By Leroy Douresseaux
August 18, 2011 - 09:33
Itsuwaribito Volume 3 cover image is courtesy of barnesandnoble.com. |
Rated “T+” for “Older Teen”
When he was a small child, Utsuho Azako told the truth, which resulted in the destruction of his home. Now an irascible teen, Utsuho is an unrepentant troublemaker, a self-professed “Itsuwaribito,” a crook of all illicit trades, but Utsuho also wants to help people. Traveling with his talking tanuki, Pochi and a young physician who hates liars, Dr. Koshiro Yakuma, Utsuho helps others by telling lies.

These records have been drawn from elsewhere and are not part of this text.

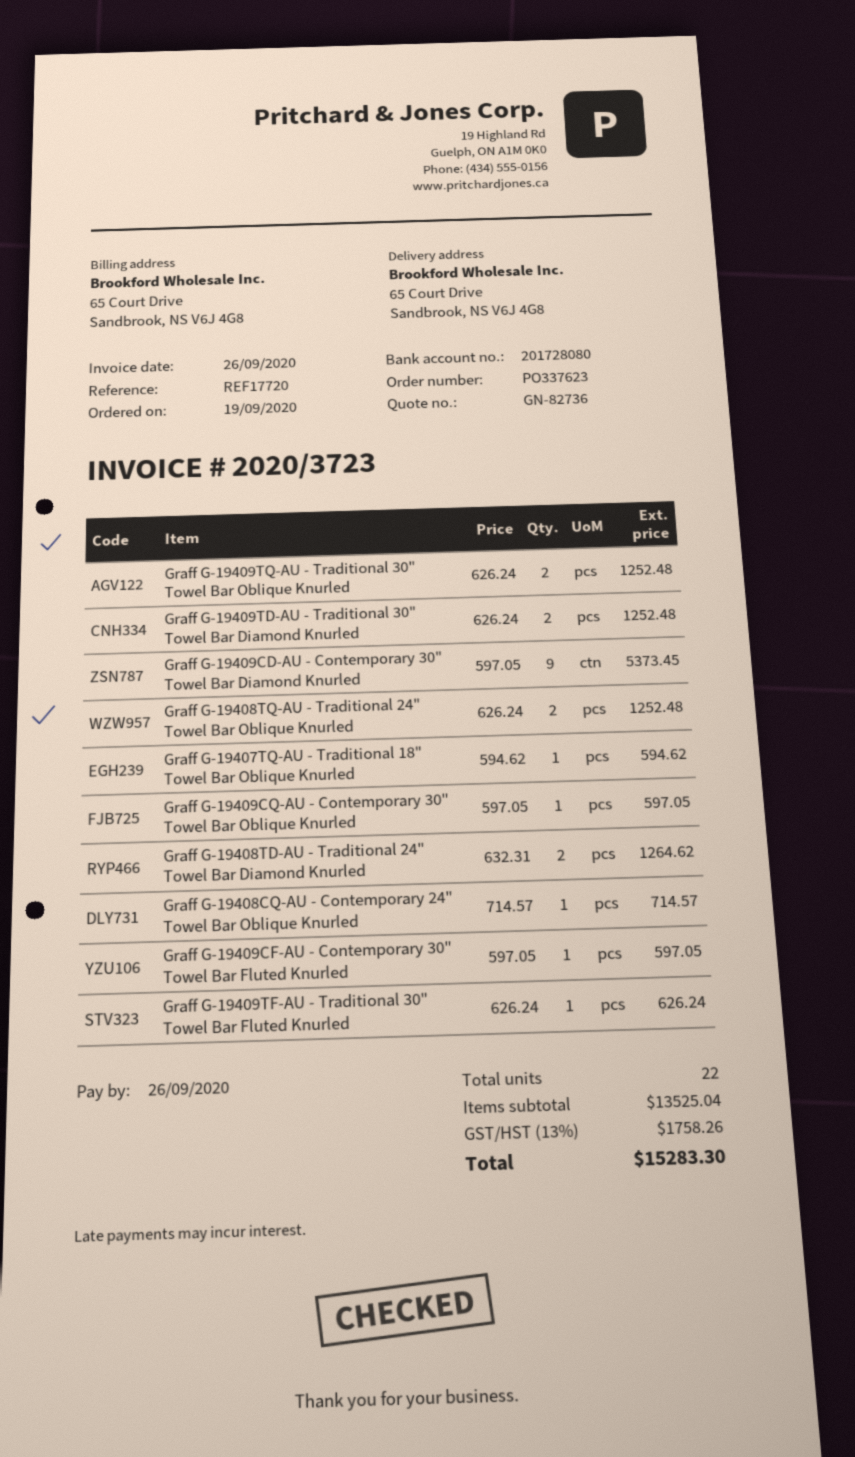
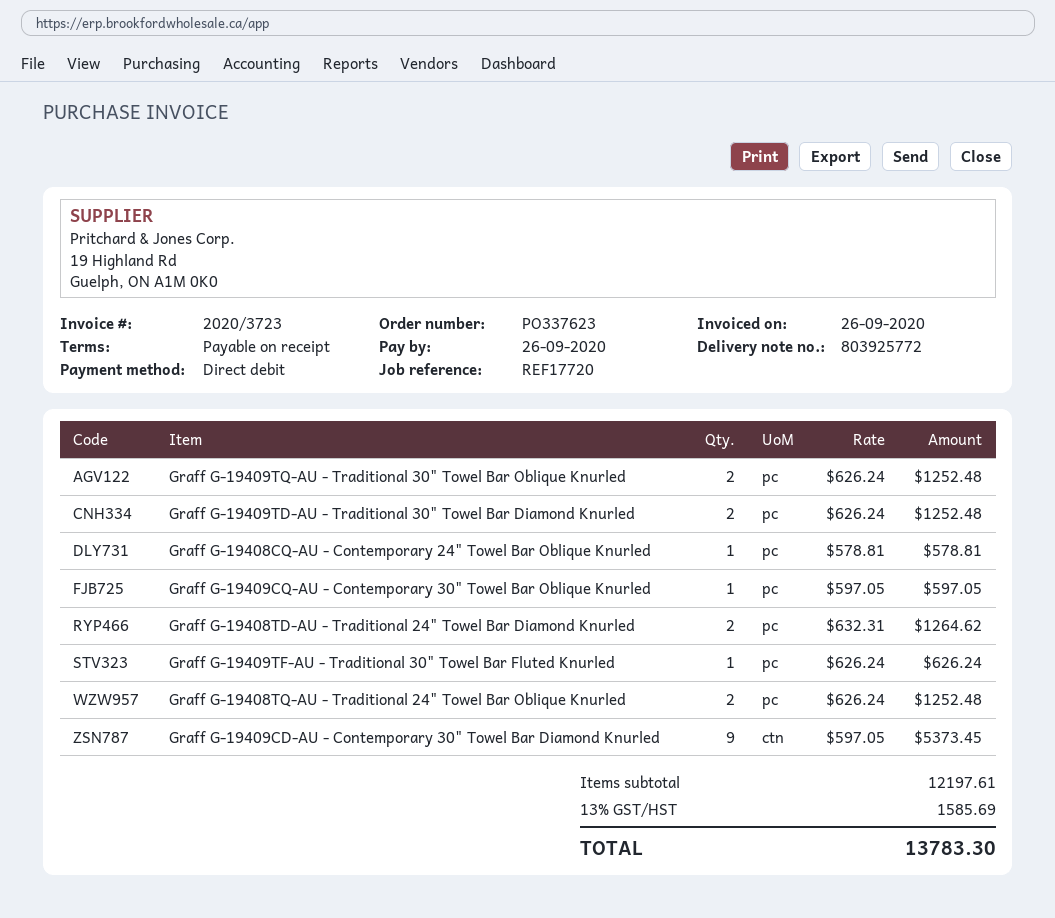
Graff G-19407TQ-AU - Traditional 18" Towel Bar Oblique Knurled: 1 x 594.62 = 594.62 -> none
Graff G-19408CQ-AU - Contemporary 24" Towel Bar Oblique Knurled: 1 x 714.57 = 714.57 -> 1 x 578.81 = 578.81
Graff G-19409CF-AU - Contemporary 30" Towel Bar Fluted Knurled: 1 x 597.05 = 597.05 -> none
subtotal: 13525.04 -> 12197.61
tax: 13% = 1758.26 -> 13% = 1585.69
total: 15283.30 -> 13783.30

As Itsuwaribito, Vol. 3 opens, Utsuho and Yakuma are still trapped on an island populated by exiled itsuwaribito. Now, Pochi is missing, and the kidnapper is someone who seems to know Pochi quite well. Meanwhile, one of the island’s inhabitants, a young woman named Neya Multo, must make a momentous decision.
THE LOWDOWN: I’m starting to believe that Itsuwaribito is something like a samurai comedy. It has the martial arts, but there is also lots of comedy: relationship, situation, slapstick, etc. In this volume, the emphasis is on helping people, so that brings out lots of character interplay, which allows readers to learn more about the characters. Suddenly Utsuho seems more complex than I would have ever imagined because it is willing to engage as well as to thrill. With that smooth and flowing art, creator Yuuki Iinuma composes a manga that just sails along into a comic adventure with heart and meaning.
POSSIBLE AUDIENCE: Fans of Shonen Jump fight comic books will like the Shonen Sunday title, Itsuwaribito.